(Modification records)

------------------------------

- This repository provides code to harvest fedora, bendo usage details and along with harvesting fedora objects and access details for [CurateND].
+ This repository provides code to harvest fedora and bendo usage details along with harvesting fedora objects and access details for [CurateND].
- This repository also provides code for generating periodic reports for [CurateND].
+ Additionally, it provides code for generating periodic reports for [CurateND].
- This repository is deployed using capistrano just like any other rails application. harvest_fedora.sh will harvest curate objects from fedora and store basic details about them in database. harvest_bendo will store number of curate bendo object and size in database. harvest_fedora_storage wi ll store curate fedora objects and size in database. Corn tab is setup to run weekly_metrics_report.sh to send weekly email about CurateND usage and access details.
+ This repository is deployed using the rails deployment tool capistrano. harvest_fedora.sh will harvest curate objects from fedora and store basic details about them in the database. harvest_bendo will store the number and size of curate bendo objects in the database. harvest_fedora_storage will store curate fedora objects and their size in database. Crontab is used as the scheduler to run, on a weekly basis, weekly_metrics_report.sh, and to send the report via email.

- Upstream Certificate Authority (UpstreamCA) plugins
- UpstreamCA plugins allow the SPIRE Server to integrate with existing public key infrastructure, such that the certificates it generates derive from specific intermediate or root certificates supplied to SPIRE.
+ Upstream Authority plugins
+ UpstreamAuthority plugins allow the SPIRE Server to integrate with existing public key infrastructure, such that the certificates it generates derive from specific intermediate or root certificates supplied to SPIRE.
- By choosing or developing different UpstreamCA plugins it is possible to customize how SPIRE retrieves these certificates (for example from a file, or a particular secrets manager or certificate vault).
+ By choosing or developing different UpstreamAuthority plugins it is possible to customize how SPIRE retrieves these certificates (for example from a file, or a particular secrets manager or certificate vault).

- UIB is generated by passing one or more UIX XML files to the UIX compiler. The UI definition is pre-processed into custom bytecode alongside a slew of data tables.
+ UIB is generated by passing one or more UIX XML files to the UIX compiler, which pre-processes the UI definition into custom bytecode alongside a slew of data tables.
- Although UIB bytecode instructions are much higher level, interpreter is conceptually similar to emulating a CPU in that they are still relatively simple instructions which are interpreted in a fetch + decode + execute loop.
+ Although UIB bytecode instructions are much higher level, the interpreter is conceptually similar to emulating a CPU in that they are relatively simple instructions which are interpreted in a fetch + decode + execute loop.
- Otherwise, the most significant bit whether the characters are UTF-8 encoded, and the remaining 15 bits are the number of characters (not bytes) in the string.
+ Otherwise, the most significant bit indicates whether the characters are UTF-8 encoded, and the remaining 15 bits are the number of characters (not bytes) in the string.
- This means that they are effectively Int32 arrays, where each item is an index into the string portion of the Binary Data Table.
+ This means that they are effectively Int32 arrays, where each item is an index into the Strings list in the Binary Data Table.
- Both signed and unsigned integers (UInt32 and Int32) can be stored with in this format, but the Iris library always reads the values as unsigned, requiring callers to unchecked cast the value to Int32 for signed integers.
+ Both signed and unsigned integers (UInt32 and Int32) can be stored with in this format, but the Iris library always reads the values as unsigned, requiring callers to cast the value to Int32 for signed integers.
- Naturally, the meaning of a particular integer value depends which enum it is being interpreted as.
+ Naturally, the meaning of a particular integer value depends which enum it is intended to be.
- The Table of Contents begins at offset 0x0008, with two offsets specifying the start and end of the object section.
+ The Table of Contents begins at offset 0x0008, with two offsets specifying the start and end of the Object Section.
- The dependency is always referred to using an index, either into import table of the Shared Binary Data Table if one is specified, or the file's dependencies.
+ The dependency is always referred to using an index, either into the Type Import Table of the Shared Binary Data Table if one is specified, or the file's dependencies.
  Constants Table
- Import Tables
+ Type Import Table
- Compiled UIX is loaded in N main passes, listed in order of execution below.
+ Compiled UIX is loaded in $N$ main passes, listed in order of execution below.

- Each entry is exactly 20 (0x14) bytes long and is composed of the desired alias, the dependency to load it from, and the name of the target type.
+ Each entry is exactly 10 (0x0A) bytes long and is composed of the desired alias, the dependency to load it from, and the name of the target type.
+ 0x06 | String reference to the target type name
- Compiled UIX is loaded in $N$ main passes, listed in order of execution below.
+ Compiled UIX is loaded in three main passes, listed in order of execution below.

------------------------------

▶ _What the task asks_:
Set down every entry exactly as given.

▶ _Task solution_:
- This repository provides code to harvest fedora, bendo usage details and along with harvesting fedora objects and access details for [CurateND].
+ This repository provides code to harvest fedora and bendo usage details along with harvesting fedora objects and access details for [CurateND].
- This repository also provides code for generating periodic reports for [CurateND].
+ Additionally, it provides code for generating periodic reports for [CurateND].
- This repository is deployed using capistrano just like any other rails application. harvest_fedora.sh will harvest curate objects from fedora and store basic details about them in database. harvest_bendo will store number of curate bendo object and size in database. harvest_fedora_storage wi ll store curate fedora objects and size in database. Corn tab is setup to run weekly_metrics_report.sh to send weekly email about CurateND usage and access details.
+ This repository is deployed using the rails deployment tool capistrano. harvest_fedora.sh will harvest curate objects from fedora and store basic details about them in the database. harvest_bendo will store the number and size of curate bendo objects in the database. harvest_fedora_storage will store curate fedora objects and their size in database. Crontab is used as the scheduler to run, on a weekly basis, weekly_metrics_report.sh, and to send the report via email.

- Upstream Certificate Authority (UpstreamCA) plugins
- UpstreamCA plugins allow the SPIRE Server to integrate with existing public key infrastructure, such that the certificates it generates derive from specific intermediate or root certificates supplied to SPIRE.
+ Upstream Authority plugins
+ UpstreamAuthority plugins allow the SPIRE Server to integrate with existing public key infrastructure, such that the certificates it generates derive from specific intermediate or root certificates supplied to SPIRE.
- By choosing or developing different UpstreamCA plugins it is possible to customize how SPIRE retrieves these certificates (for example from a file, or a particular secrets manager or certificate vault).
+ By choosing or developing different UpstreamAuthority plugins it is possible to customize how SPIRE retrieves these certificates (for example from a file, or a particular secrets manager or certificate vault).

- UIB is generated by passing one or more UIX XML files to the UIX compiler. The UI definition is pre-processed into custom bytecode alongside a slew of data tables.
+ UIB is generated by passing one or more UIX XML files to the UIX compiler, which pre-processes the UI definition into custom bytecode alongside a slew of data tables.
- Although UIB bytecode instructions are much higher level, interpreter is conceptually similar to emulating a CPU in that they are still relatively simple instructions which are interpreted in a fetch + decode + execute loop.
+ Although UIB bytecode instructions are much higher level, the interpreter is conceptually similar to emulating a CPU in that they are relatively simple instructions which are interpreted in a fetch + decode + execute loop.
- Otherwise, the most significant bit whether the characters are UTF-8 encoded, and the remaining 15 bits are the number of characters (not bytes) in the string.
+ Otherwise, the most significant bit indicates whether the characters are UTF-8 encoded, and the remaining 15 bits are the number of characters (not bytes) in the string.
- This means that they are effectively Int32 arrays, where each item is an index into the string portion of the Binary Data Table.
+ This means that they are effectively Int32 arrays, where each item is an index into the Strings list in the Binary Data Table.
- Both signed and unsigned integers (UInt32 and Int32) can be stored with in this format, but the Iris library always reads the values as unsigned, requiring callers to unchecked cast the value to Int32 for signed integers.
+ Both signed and unsigned integers (UInt32 and Int32) can be stored with in this format, but the Iris library always reads the values as unsigned, requiring callers to cast the value to Int32 for signed integers.
- Naturally, the meaning of a particular integer value depends which enum it is being interpreted as.
+ Naturally, the meaning of a particular integer value depends which enum it is intended to be.
- The Table of Contents begins at offset 0x0008, with two offsets specifying the start and end of the object section.
+ The Table of Contents begins at offset 0x0008, with two offsets specifying the start and end of the Object Section.
- The dependency is always referred to using an index, either into import table of the Shared Binary Data Table if one is specified, or the file's dependencies.
+ The dependency is always referred to using an index, either into the Type Import Table of the Shared Binary Data Table if one is specified, or the file's dependencies.
  Constants Table
- Import Tables
+ Type Import Table
- Compiled UIX is loaded in N main passes, listed in order of execution below.
+ Compiled UIX is loaded in $N$ main passes, listed in order of execution below.

- Each entry is exactly 20 (0x14) bytes long and is composed of the desired alias, the dependency to load it from, and the name of the target type.
+ Each entry is exactly 10 (0x0A) bytes long and is composed of the desired alias, the dependency to load it from, and the name of the target type.
+ 0x06 | String reference to the target type name
- Compiled UIX is loaded in $N$ main passes, listed in order of execution below.
+ Compiled UIX is loaded in three main passes, listed in order of execution below.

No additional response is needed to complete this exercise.